→ Material to process
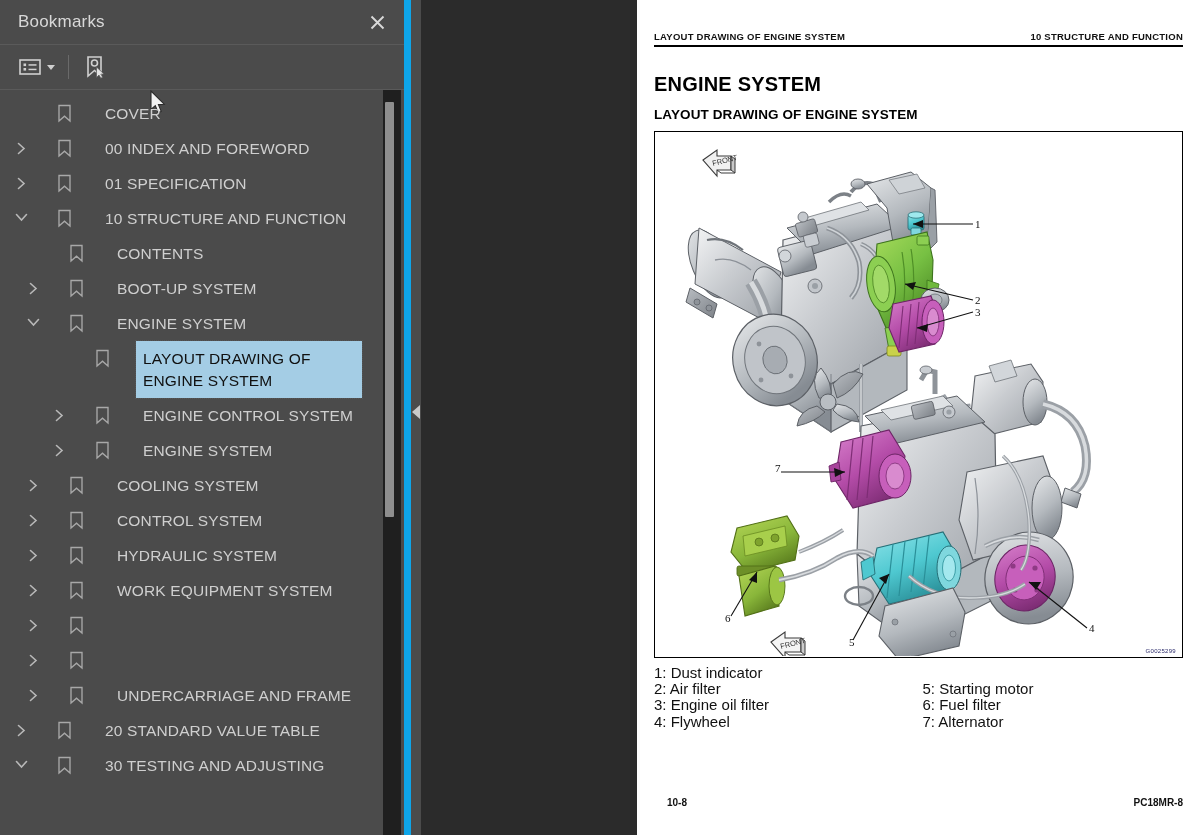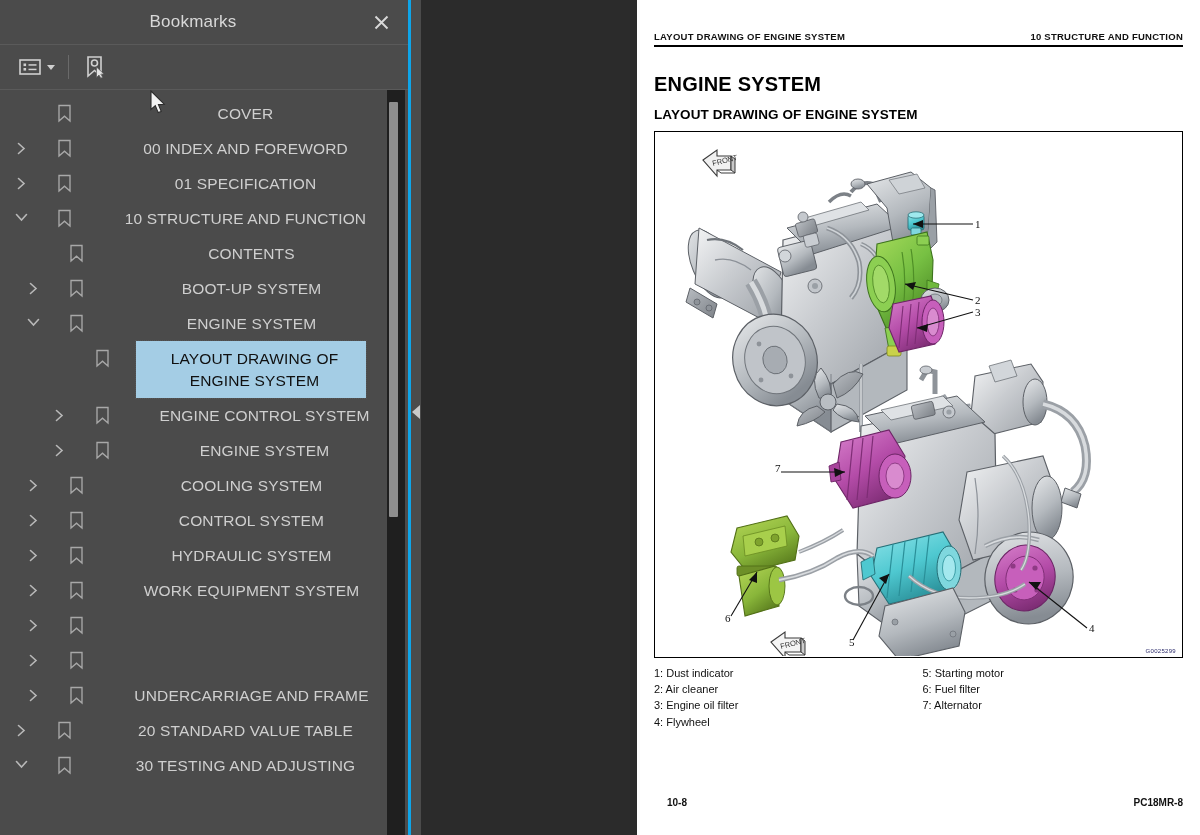--- a/index.html
+++ b/index.html
@@ -18,8 +18,7 @@
     position: relative;
     flex: 0 0 411px;
     display: flex; flex-direction: column;
-    border-right: 3px solid #0ea5e9;
-    text-align: center;
+    border-right: 7px solid #0ea5e9;
   }
   #sb-title {
     height: 44px;

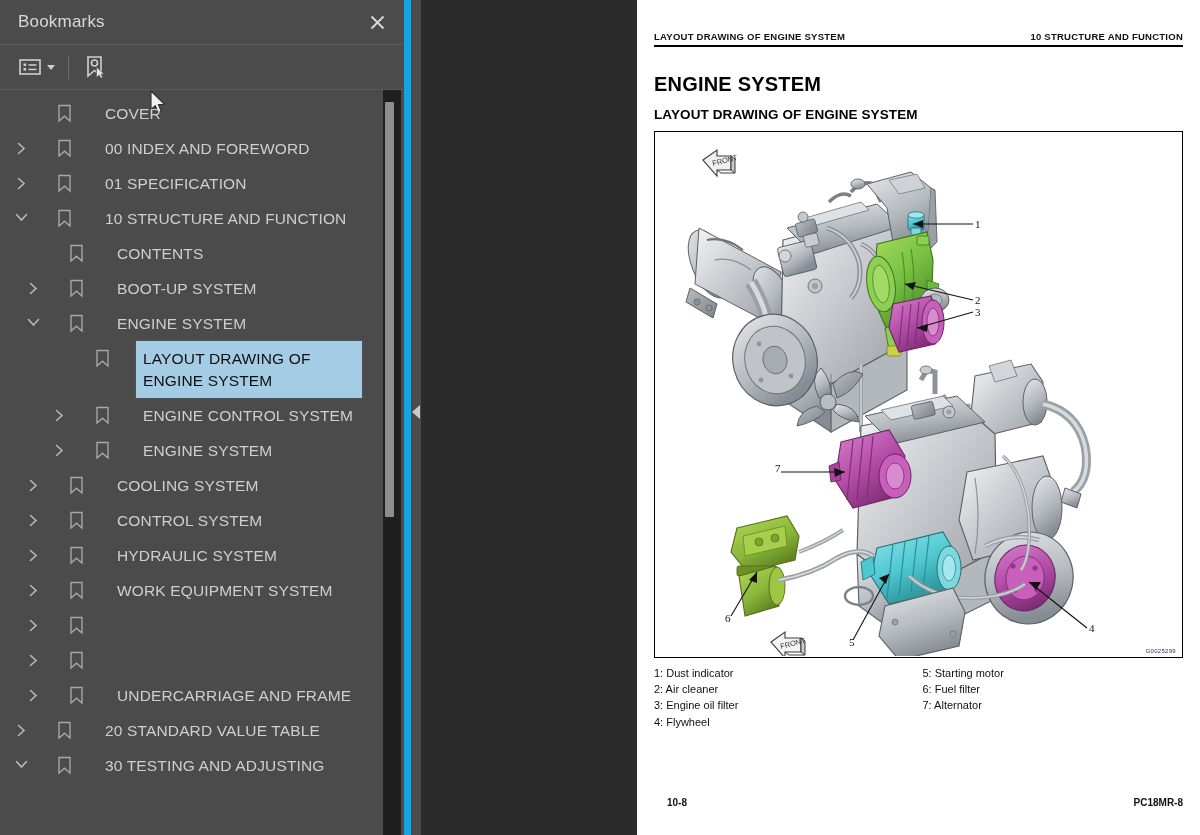--- a/index.html
+++ b/index.html
@@ -173,8 +173,9 @@
 
   
   #legend {
-    margin-top: 7px; display: flex; font-size: 11px; color: #111;
+    margin-top: 7px; display: flex; font-size: 15px; color: #111;
     line-height: 16.2px;
+    align-items: flex-end;
   }
   #legend .col { width: 50%; }
   #legend .col:nth-child(2) { padding-left: 4px; }

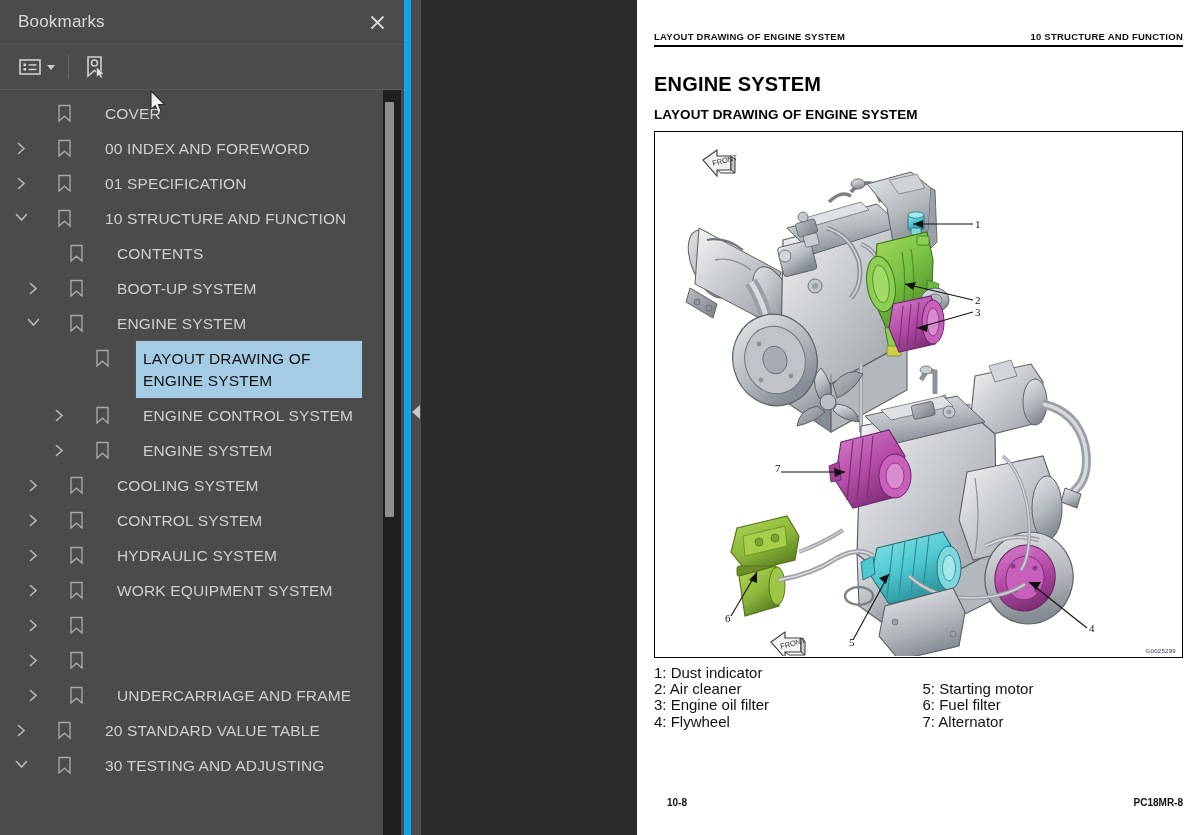--- a/index.html
+++ b/index.html
@@ -758,7 +758,7 @@
       <div id="legend">
         <div class="col">
           <div>1: Dust indicator</div>
-          <div>2: Air cleaner</div>
+          <div>2: Air filter</div>
           <div>3: Engine oil filter</div>
           <div>4: Flywheel</div>
         </div>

→ Exercise objective
Lines containing the word "display": copy each of them from the material.

→ Response to the exercise
     display: flex; flex-direction: column;
-    margin-top: 7px; display: flex; font-size: 11px; color: #111;
+    margin-top: 7px; display: flex; font-size: 15px; color: #111;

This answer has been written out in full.